Dress code is Kowloon-side: T-shirts and jeans. The clubbing uniform -- guys with streaked hair and muscle shirts, girls in baseball caps and white undershirts -- is absent. Likewise, the emaciated body shape favoured by rich-kids-who-party. These are regular Hong Kongers with normal bodies and clothes. Many do dangle cellphones around their necks, though -- a modest statement of Asian hip.
Band T-shirt sales are brisk. Every $100 purchase includes a post card of the group. The photo shows three grinning men embracing three equally content dogs.
"What's this about?" I ask a man selling the shirts. "They like dogs," he answers. Sales proceeds are destined, in fact, for an animal rights organization called Animals Asia.
Public gatherings tend to bring out the closet Singaporean in Hong Kongers. Rules designed to check fun at the door abound. There are no concession stands inside, obliging people to sneak food in. (Weirdly, ancient men climb the steep aisles selling Haagen-Dazs ice cream.) Alcohol is forbidden, as is smoking. Standing is not permitted during the performance.
I am seated between two young couples. All four of them wear Beyond T-shirts and hold glow-sticks, like Bilbo Baggins with his Sting. They speak only slightly better English than I speak Cantonese. One couple are seeing the band for a second time. The other includes a debutante and a veteran of three shows. The veteran works in a clothing store. Her boyfriend drives a truck for a supermarket chain. "Three times?" I say to the woman. "I like to sing the songs," she replies.
The lights go down. At once, the darkness is filled with whistles. Glow-sticks transform the floor into a surface of skittering water bugs. The faces of the three band members flash across screens, along with that of a younger man. His photo earns the loudest roar. Below the face is written: "In Loving Memory of . . ." Beyond wears its 1980s pedigree proudly. Hair helmets and apparel are circa-Duran Duran, especially drummer Yip Sai-wing's leonine mane. Paul Wong has the guitar-god poses down cold, and there is even a drum solo, where the pod floats out over the audience, like a telephone repair man who has lost his way.
All of which is just fine. The band plays hard for almost three hours. The songs are mostly chunky riffs and grumbling bass lines, with U2-styled choruses and perhaps one too many echoes of Journey and Styx. Beyond has a reputation for that rarest of Hong Kong attributes: a social conscience. Lyrics touch on human rights and the aspirations of everyday folk. One of its hits was a tune about Nelson Mandela.
If there is a coliseum sight more shocking than a guitar player offering a wailing solo, it is that of an audience standing on their collective feet, arms raised and hands fisted, shouting out lyrics about justice and truth.
Hong Kong may hanker for the clinical tidiness of Singapore, but the city is far too warm-blooded. The crowd doesn't applaud strenuously and doesn't dance. But people do ignore house rules and rise up from their seats. The girl from the clothing shop stands the entire night. She issues warbly cries of pleasure between numbers, and sings every word to every song.
Near the end, a silk screen is raised at the front of the stage.
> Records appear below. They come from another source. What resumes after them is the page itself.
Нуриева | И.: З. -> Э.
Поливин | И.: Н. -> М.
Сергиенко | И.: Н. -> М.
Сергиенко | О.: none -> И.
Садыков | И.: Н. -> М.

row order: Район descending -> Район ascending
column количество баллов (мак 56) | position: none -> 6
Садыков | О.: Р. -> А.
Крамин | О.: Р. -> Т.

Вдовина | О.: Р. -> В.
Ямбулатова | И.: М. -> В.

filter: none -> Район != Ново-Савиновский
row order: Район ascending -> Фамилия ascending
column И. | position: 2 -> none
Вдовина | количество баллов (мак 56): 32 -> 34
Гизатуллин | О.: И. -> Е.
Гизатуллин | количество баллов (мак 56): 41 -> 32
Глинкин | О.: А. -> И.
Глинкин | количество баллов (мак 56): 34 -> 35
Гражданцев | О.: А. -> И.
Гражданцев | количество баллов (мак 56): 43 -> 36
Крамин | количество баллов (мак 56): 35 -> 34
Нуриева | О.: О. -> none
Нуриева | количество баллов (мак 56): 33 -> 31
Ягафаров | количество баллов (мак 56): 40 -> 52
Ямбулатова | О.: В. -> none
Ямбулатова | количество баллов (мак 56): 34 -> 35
Beyond nearly disbanded in 1993 after its lead singer and songwriter, Wong Ka-kui, died in a bizarre accident while taping a Japanese TV show.
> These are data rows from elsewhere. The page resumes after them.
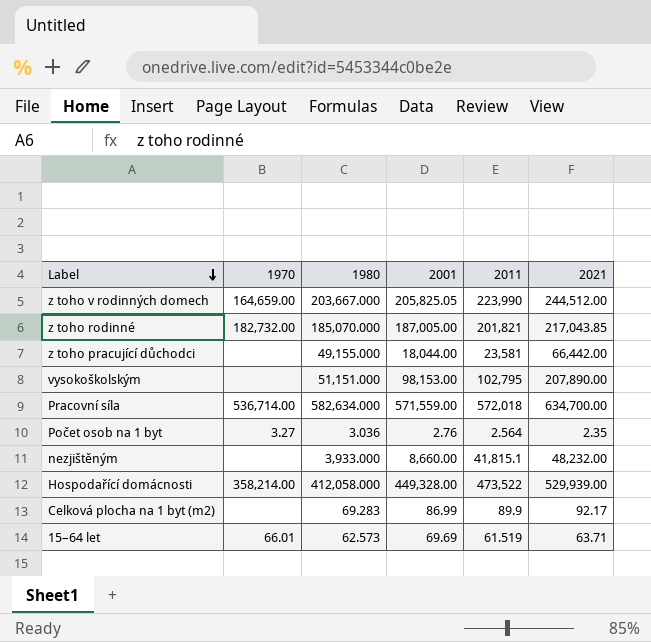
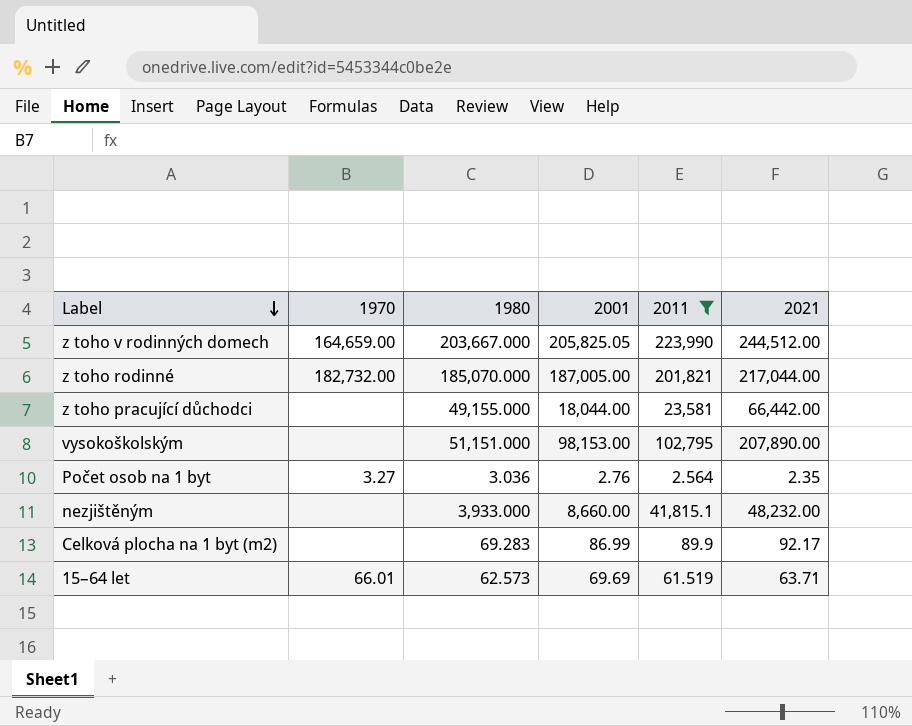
filter: none -> 2011 <= 223,990
z toho rodinné | 2021: 217,043.85 -> 217,044.00

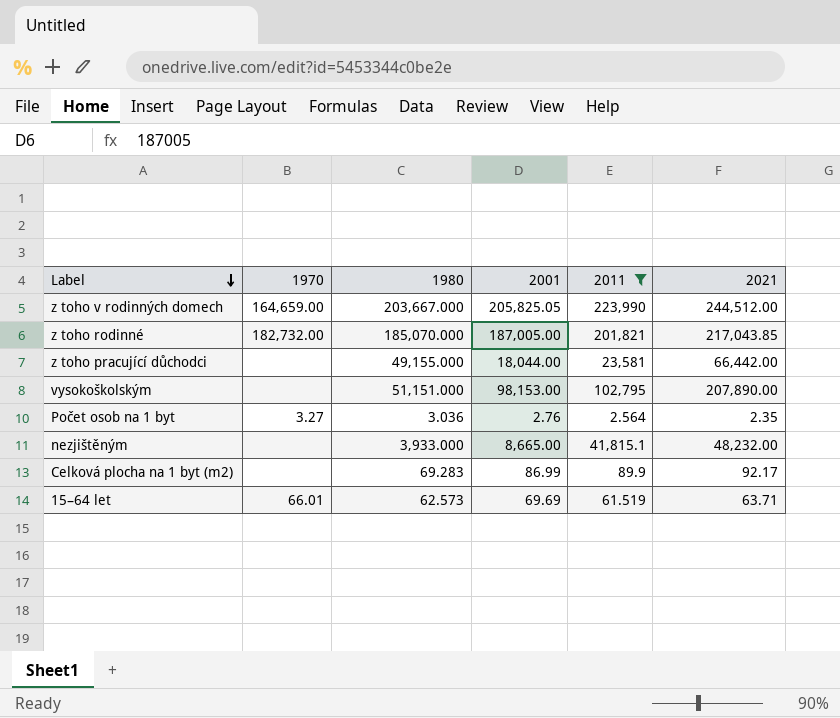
z toho rodinné | 2021: 217,044.00 -> 217,043.85
nezjištěným | 2001: 8,660.00 -> 8,665.00

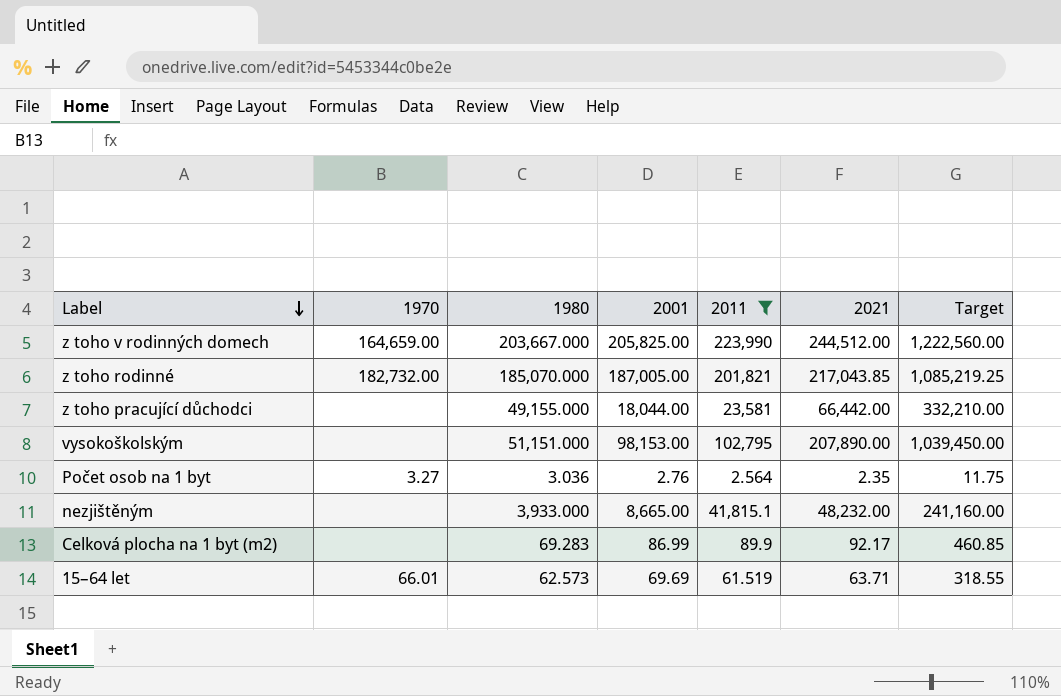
column Target | formula: none -> [2021] * 5
z toho v rodinných domech | 2001: 205,825.05 -> 205,825.00

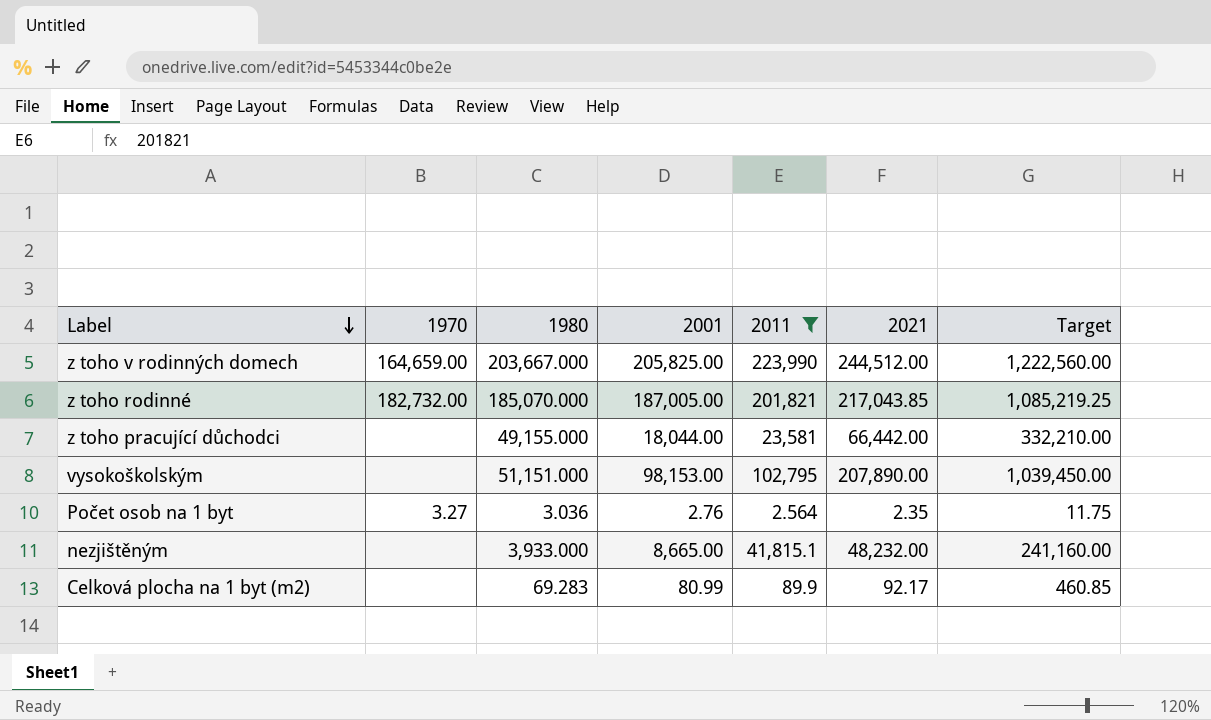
row 15–64 let: 66.01 | 62.573 | 69.69 | 61.519 | 63.71 | 318.55 -> none
Celková plocha na 1 byt (m2) | 2001: 86.99 -> 80.99

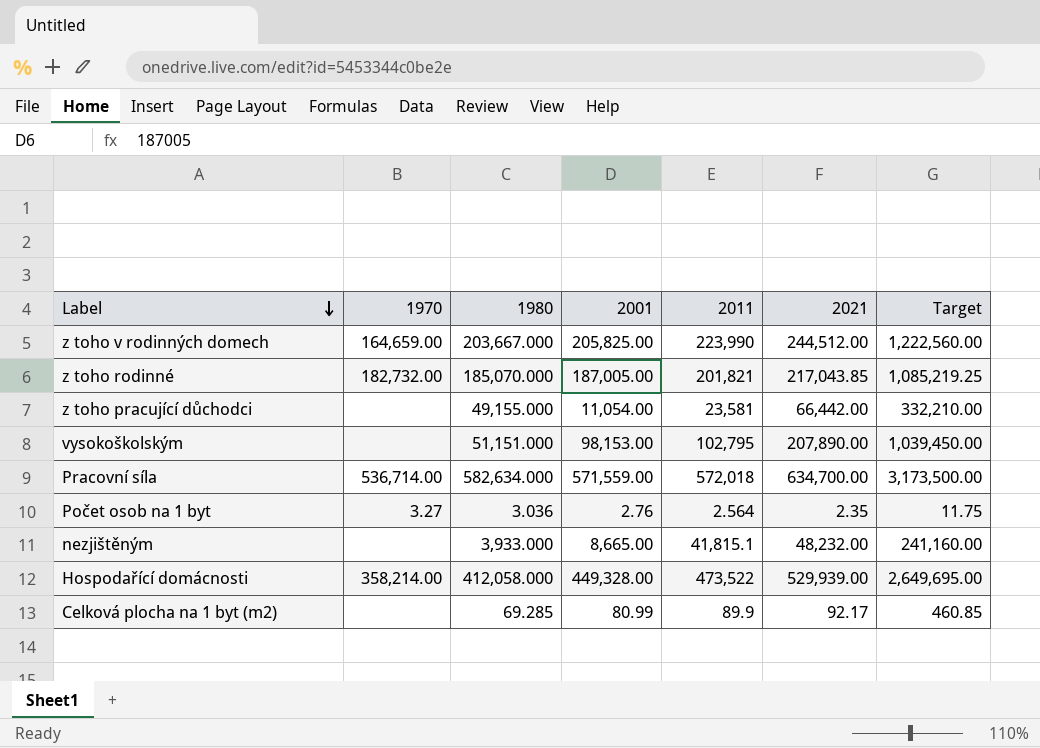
filter: 2011 <= 223,990 -> none
z toho pracující důchodci | 2001: 18,044.00 -> 11,054.00
Celková plocha na 1 byt (m2) | 1980: 69.283 -> 69.285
He was messing with his mates for the cameras when a panel at the edge of an elevated stage collapsed, crashing him to the floor. Wong was only 31.
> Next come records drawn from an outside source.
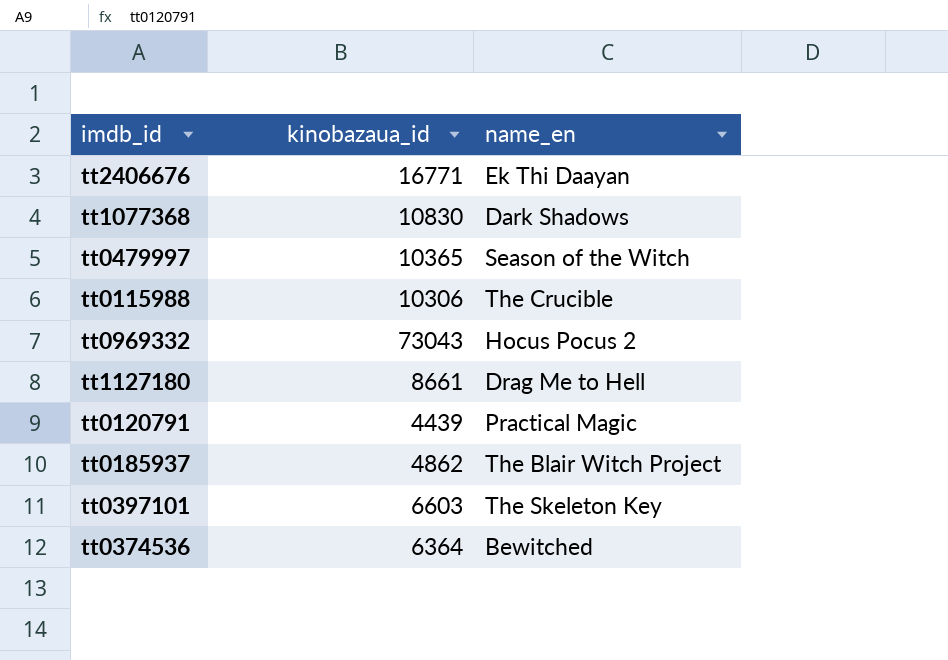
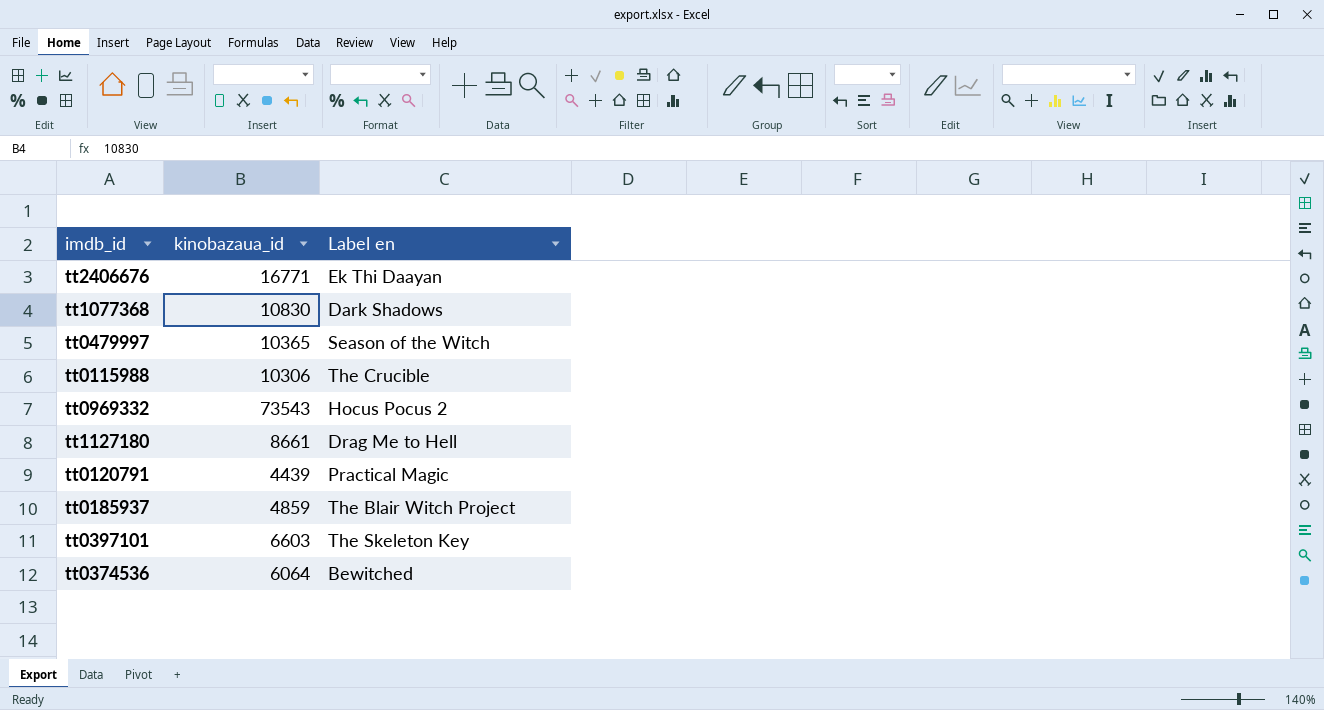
column name: name_en -> Label en
tt0969332 | kinobazaua_id: 73043 -> 73543
tt0185937 | kinobazaua_id: 4862 -> 4859
tt0374536 | kinobazaua_id: 6364 -> 6064

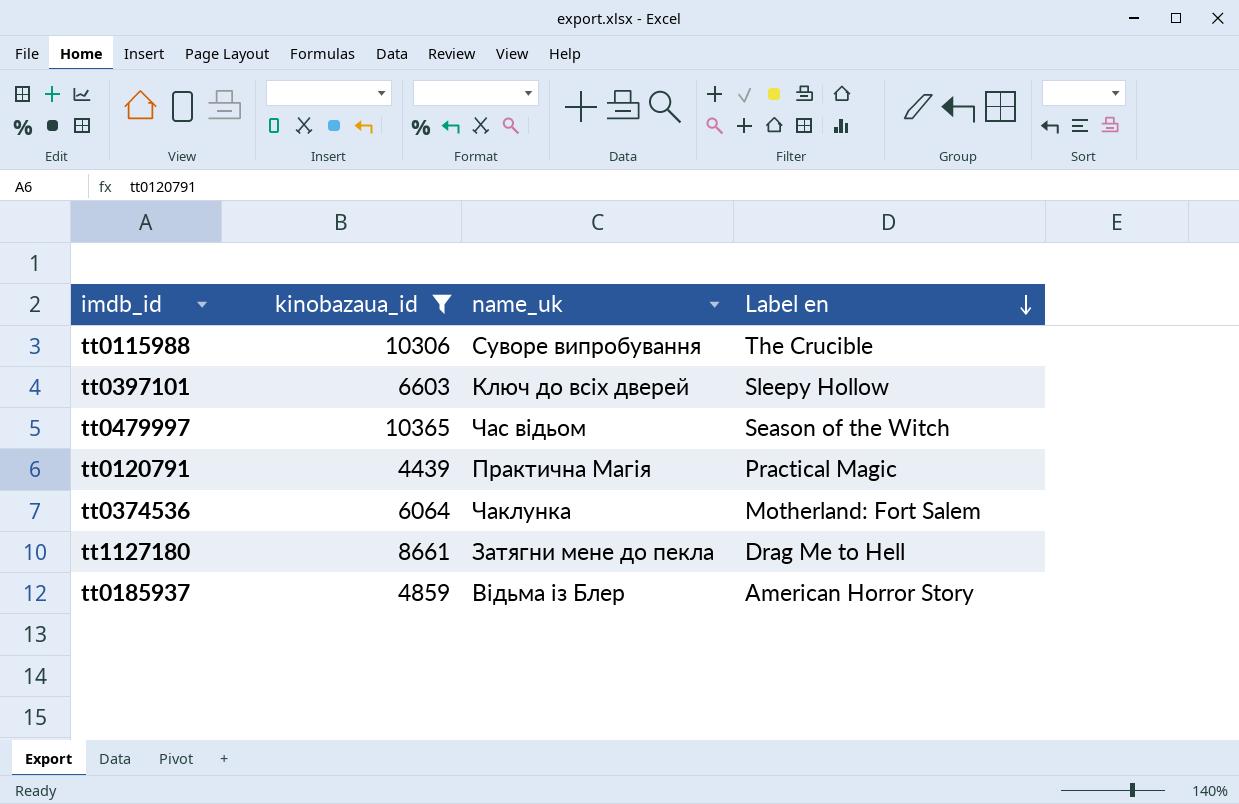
filter: none -> kinobazaua_id <= 10365
row order: none -> Label en descending
column name_uk | position: none -> 3
tt0397101 | Label en: The Skeleton Key -> Sleepy Hollow
tt0374536 | Label en: Bewitched -> Motherland: Fort Salem
tt0185937 | Label en: The Blair Witch Project -> American Horror Story

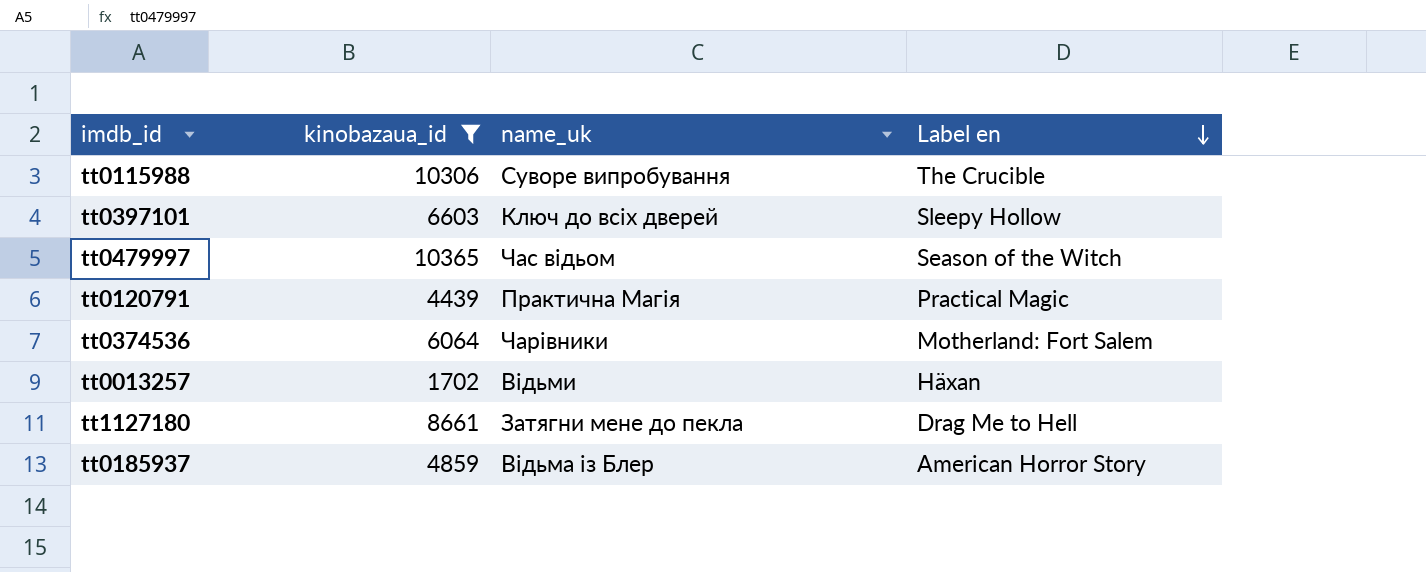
tt0374536 | name_uk: Чаклунка -> Чарівники
row tt0013257: none -> 1702 | Відьми | Häxan

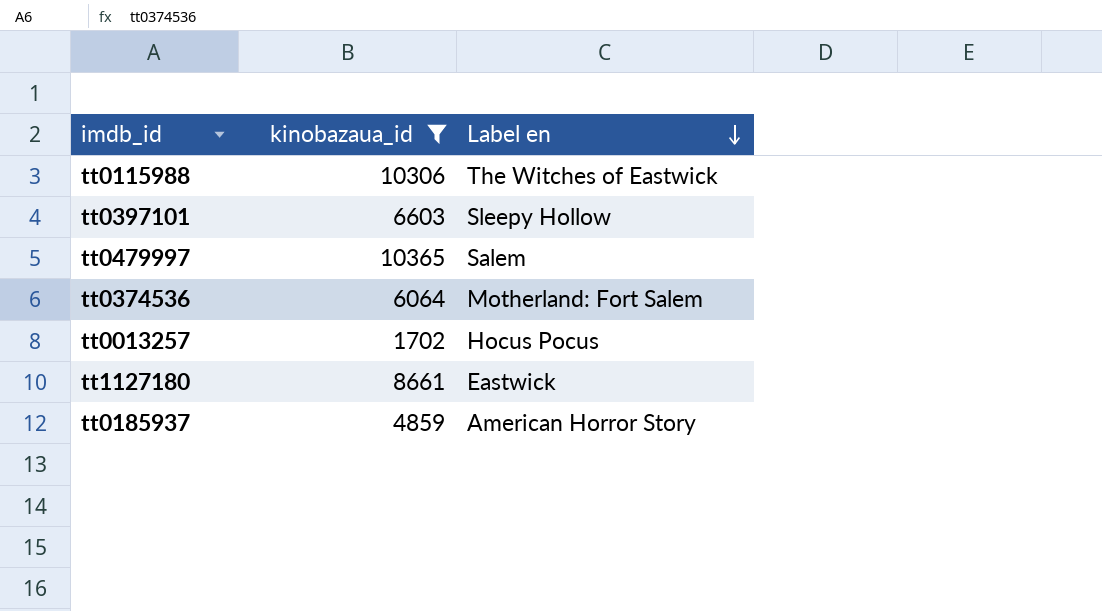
column name_uk | position: 3 -> none
row tt0120791: 4439 | Практична Магія | Practical Magic -> none
tt0115988 | Label en: The Crucible -> The Witches of Eastwick
tt0479997 | Label en: Season of the Witch -> Salem
tt0013257 | Label en: Häxan -> Hocus Pocus
tt1127180 | Label en: Drag Me to Hell -> Eastwick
The same young man whose image was thrown onto the Jumbotron earlier is now projected by laser onto the silk. There Wong Ka-kui stands, strumming an acoustic guitar and singing a cut called Fighting War for 20 Years. His younger brother, bassist Wong Ka-keung, and his old friend Paul Wong join in from either side of the screen, and together the living and the dead belt out a real song full of real feelings.
The crowd hushes at the sight, and the girl next to me weeps. For a third straight time, I am willing to bet.
Charles Foran's latest novel is House on Fire.